Returns a matrix of autocorrelation lengths for each
parameter in each temperature of shape ``(Ntemps, Ndim)``.
Any arguments will be passed to :func:`autocorr.integrate_time`.
"""
acors = np.zeros((self.ntemps, self.dim))
for i in range(self.ntemps):
if len(chain):
x = np.mean(chain[i, :, min_step:, :], axis=0)
else:
x = np.mean(self._chain[i, :, min_step:, :], axis=0)
acors[i, :] = emcee.autocorr.integrated_time(x, **kwargs)
return acors
But what value should one choose for min_step? (If we knew, we'd know when we were burned in!) It seems to solve this problem, one would like to be able to run acor with c set as large as possible, which could be achieved by setting min_step to some value greater than 0. If the chain was truly "burned in" at emi = 5000, and the chain is 10000 elements long, then the returned acor timescale would ideally be only for iterations 5000 through 10000.

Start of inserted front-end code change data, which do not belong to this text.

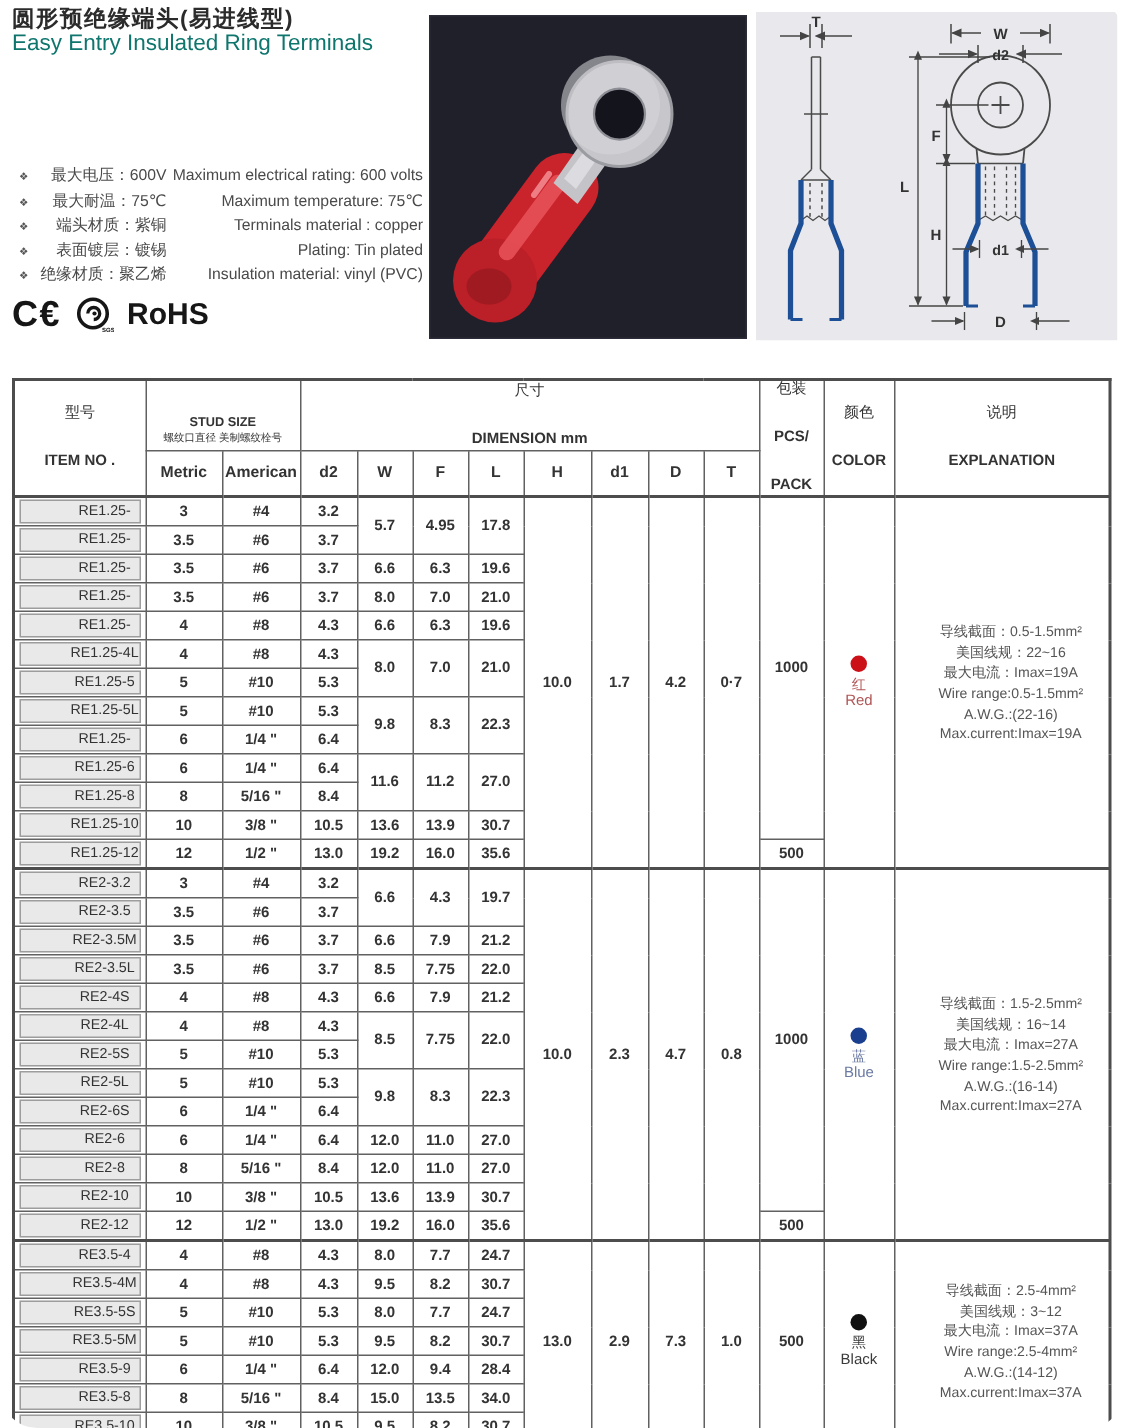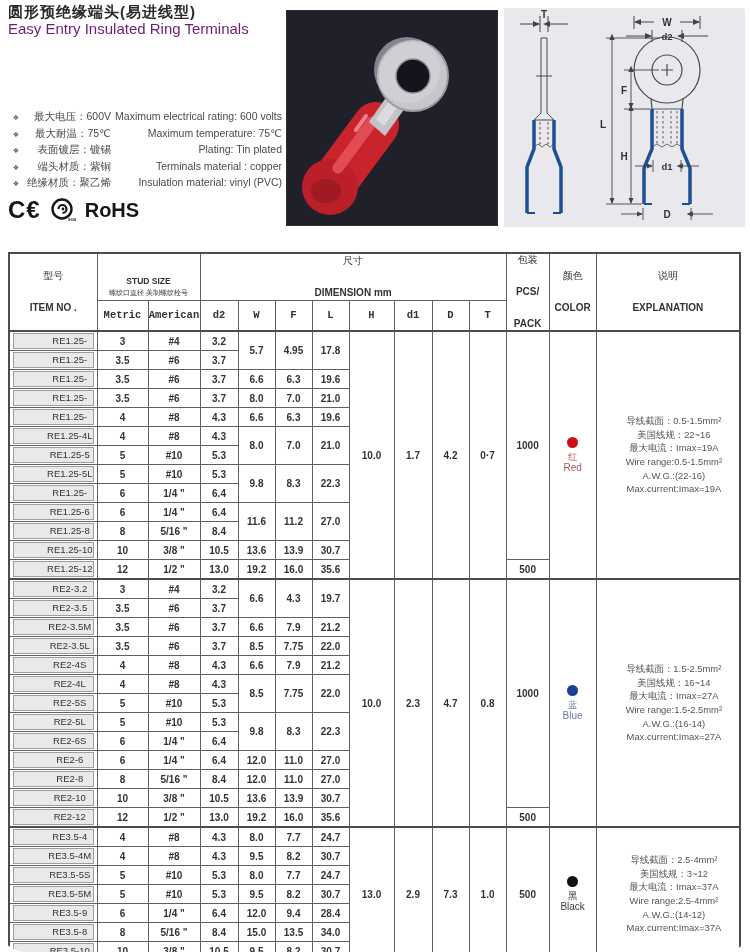--- a/index.html
+++ b/index.html
@@ -1,39 +1,39 @@
 <!DOCTYPE html>
 <html><head>
 <meta charset="utf-8">
 <style>
   html,body{margin:0;padding:0;background:#fff;}
   .page{position:relative;width:750px;height:952px;background:#ffffff;overflow:hidden;
         font-family:"Liberation Sans","DejaVu Sans",sans-serif;color:#333;border-radius:25px;}
 
   
   .title-zh{position:absolute;left:8px;top:3px;font-size:15px;font-weight:700;color:#2b2b2b;letter-spacing:1px;}
-  .title-en{position:absolute;left:8px;top:20px;font-size:15px;color:#701a75;}
+  .title-en{position:absolute;left:8px;top:20px;font-size:15px;color:#0f766e;}
   .specs{position:absolute;left:8px;top:110px;width:274px;}
   .spec-row{display:flex;align-items:baseline;height:16.5px;font-size:10.5px;color:#4a4a4a;white-space:nowrap;text-align:right;}
   .bullet{width:11px;font-size:7px;color:#555;flex:none;}
   .spec-zh{width:92px;flex:none;}
   .spec-en{flex:1;}
   .logos{position:absolute;left:8px;top:194px;height:32px;display:flex;align-items:center;}
   .ce{font-size:24px;font-weight:700;color:#161616;letter-spacing:1px;}
   .cert-svg{margin-left:9px;}
   .rohs{margin-left:9px;font-size:20px;font-weight:700;color:#161616;}
   .photo{position:absolute;left:286px;top:10px;}
   .diagram{position:absolute;left:504px;top:8px;}
 
   
   .table-wrap{position:absolute;left:8px;top:252px;}
   table.spec{border-collapse:collapse;table-layout:fixed;width:731px;border:2px solid #4d4d4d;}
   table.spec th,table.spec td{border:1px solid #616161;padding:0;text-align:center;vertical-align:middle;overflow:hidden;}
   thead tr.hr1 th{height:38px;}
-  thead tr.hr2 th{height:28px;font-family:Liberation Mono, monospace;}
+  thead tr.hr2 th{height:28px;}
   .h-zh{font-size:10px;font-weight:400;color:#333;line-height:12px;}
   .h-en{font-size:10px;font-weight:700;color:#333;line-height:12px;margin-top:20px;}
   .h-en.small{font-size:8.5px;}
   .h-zh.tiny{font-size:7px;white-space:nowrap;}
   .h-sub{font-size:10.5px;font-weight:700;color:#333;}
   tbody tr{height:19px;}
   tbody tr:first-child td{border-top:2px solid #4d4d4d;}
   tbody tr.group-start td{border-top:2px solid #4d4d4d;}
   .c-val{font-size:10px;font-weight:700;color:#333;}
   .c-item{padding:0;}
@@ -61,27 +61,27 @@
       <span class="spec-zh">最大电压：600V</span>
       <span class="spec-en">Maximum electrical rating: 600 volts</span>
     </div>
     <div class="spec-row">
       <span class="bullet">❖</span>
       <span class="spec-zh">最大耐温：75℃</span>
       <span class="spec-en">Maximum temperature: 75℃</span>
     </div>
     <div class="spec-row">
       <span class="bullet">❖</span>
-      <span class="spec-zh">表面镀层：镀锡</span>
-      <span class="spec-en">Plating: Tin plated</span>
+      <span class="spec-zh">端头材质：紫铜</span>
+      <span class="spec-en">Terminals material : copper</span>
     </div>
     <div class="spec-row">
       <span class="bullet">❖</span>
-      <span class="spec-zh">端头材质：紫铜</span>
-      <span class="spec-en">Terminals material : copper</span>
+      <span class="spec-zh">表面镀层：镀锡</span>
+      <span class="spec-en">Plating: Tin plated</span>
     </div>
     <div class="spec-row">
       <span class="bullet">❖</span>
       <span class="spec-zh">绝缘材质：聚乙烯</span>
       <span class="spec-en">Insulation material: vinyl (PVC)</span>
     </div>
   </div>
 
   <div class="logos">
     <span class="ce">C€</span>

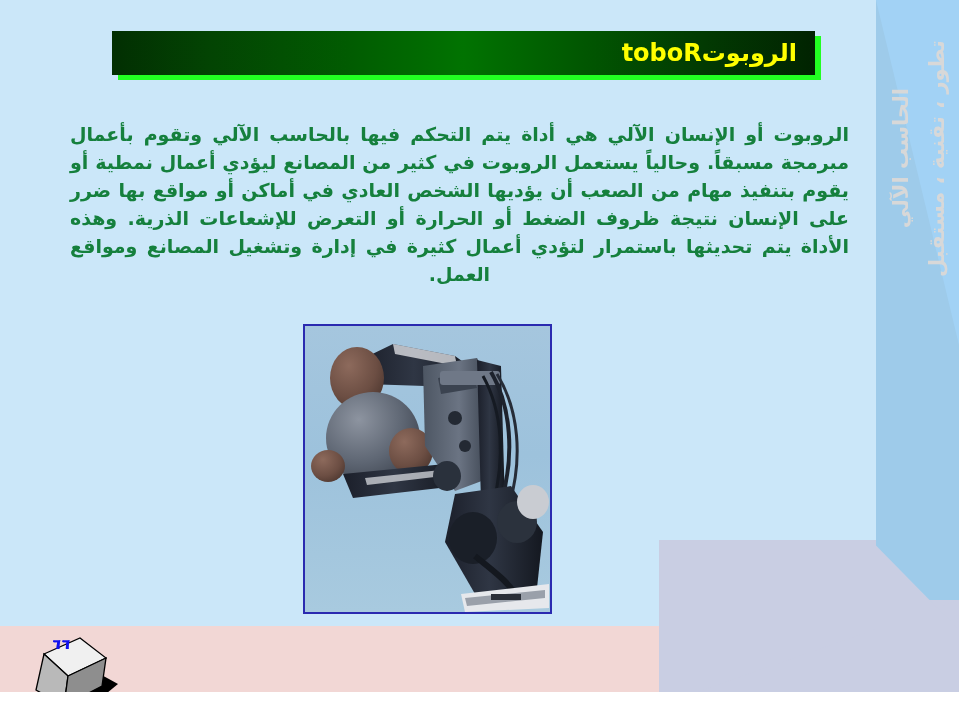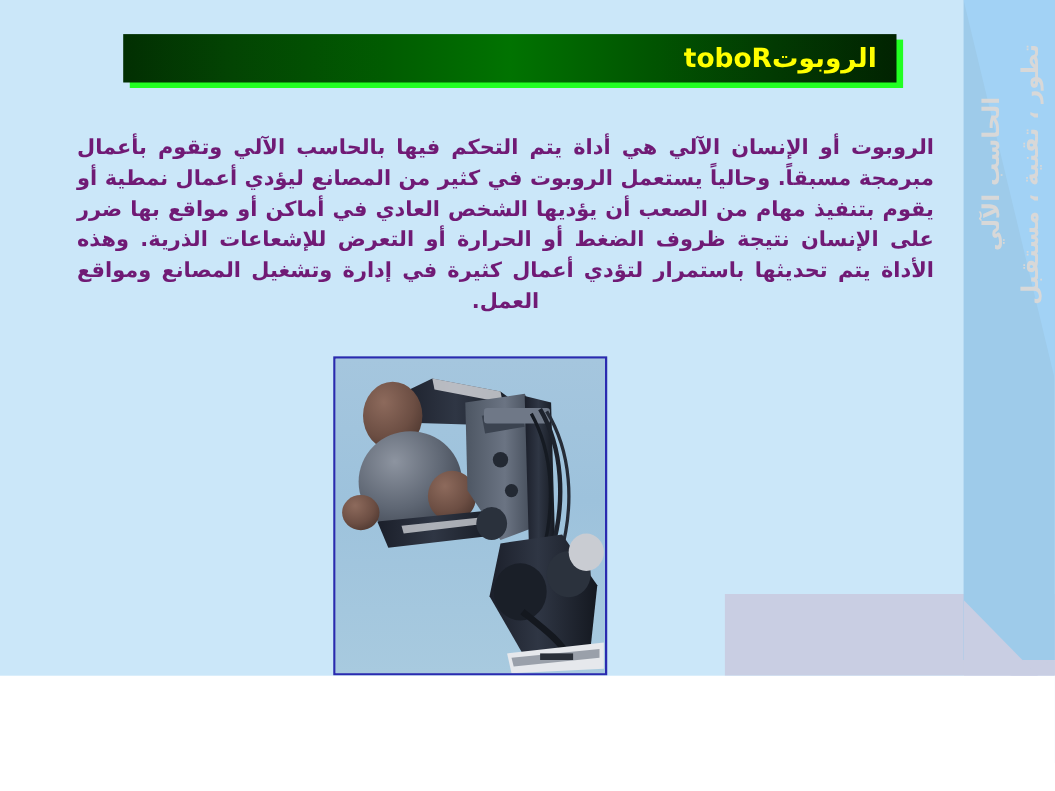--- a/index.html
+++ b/index.html
@@ -10,21 +10,21 @@
     width: 959px;
     height: 719px;
     overflow: hidden;
     font-family: "DejaVu Sans", "Liberation Sans", sans-serif;
     background: #ffffff;
   }
 
   #slide {
     position: relative;
     width: 959px;
-    height: 614px;
+    height: 692px;
     overflow: hidden;
     background: #c9e5f8;
   }
 
   
   .bg-main {
     position: absolute;
     left: 0; top: 0;
     width: 876px;
     height: 626px;
@@ -121,21 +121,21 @@
 
   
   .body-text {
     position: absolute;
     right: 110px;
     top: 120px;
     width: 779px;
     direction: rtl;
     text-align: justify;
     text-align-last: center;
-    color: #701a75;
+    color: #15803d;
     font-family: "DejaVu Sans", "Liberation Sans", sans-serif;
     font-weight: bold;
     font-size: 19px;
     line-height: 28px;
   }
 
   
   .photo-frame {
     position: absolute;
     left: 303px; top: 324px;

I think a "smarter" acor could achieve this by sub-dividing the chain in powers of 2, trying all c values up to a maximum c, and then returning the acor time for the chain fragment for which c set to the largest value evaluated successfully. In some code I'm writing the logic currently looks like this:
aacort = -1.0
aa = 0
ams = 0
acorc = 10
for bdenom in [2 ** x for x in range(0, 5)]:
for a in range(1, acorc):
ms = emi - round(float(emi) / bdenom)
if ms >= emi - low:
break
try:
acorts = sampler.get_autocorr_time(
chain=cur_chain, low=low, c=a,
min_step=ms, fast=True)
acort = max([
max(x)
for x in acorts
])
except AutocorrError:
break
else:
if a > aa:
aa = a
aacort = acort
ams = ms
if aa == acorc:
break
Thoughts on this proposal? As many of us acknowledge, very few chains are actually "burned in," but this would potentially yield of a way robustly determining when they are.
Hi,
I think a smarter acor is a good idea. I have more datasets and when I run MCMC for them in a loop, for some of them I can compute autocorrelation time with c = 10, but for some with c = 1, and all the values in between.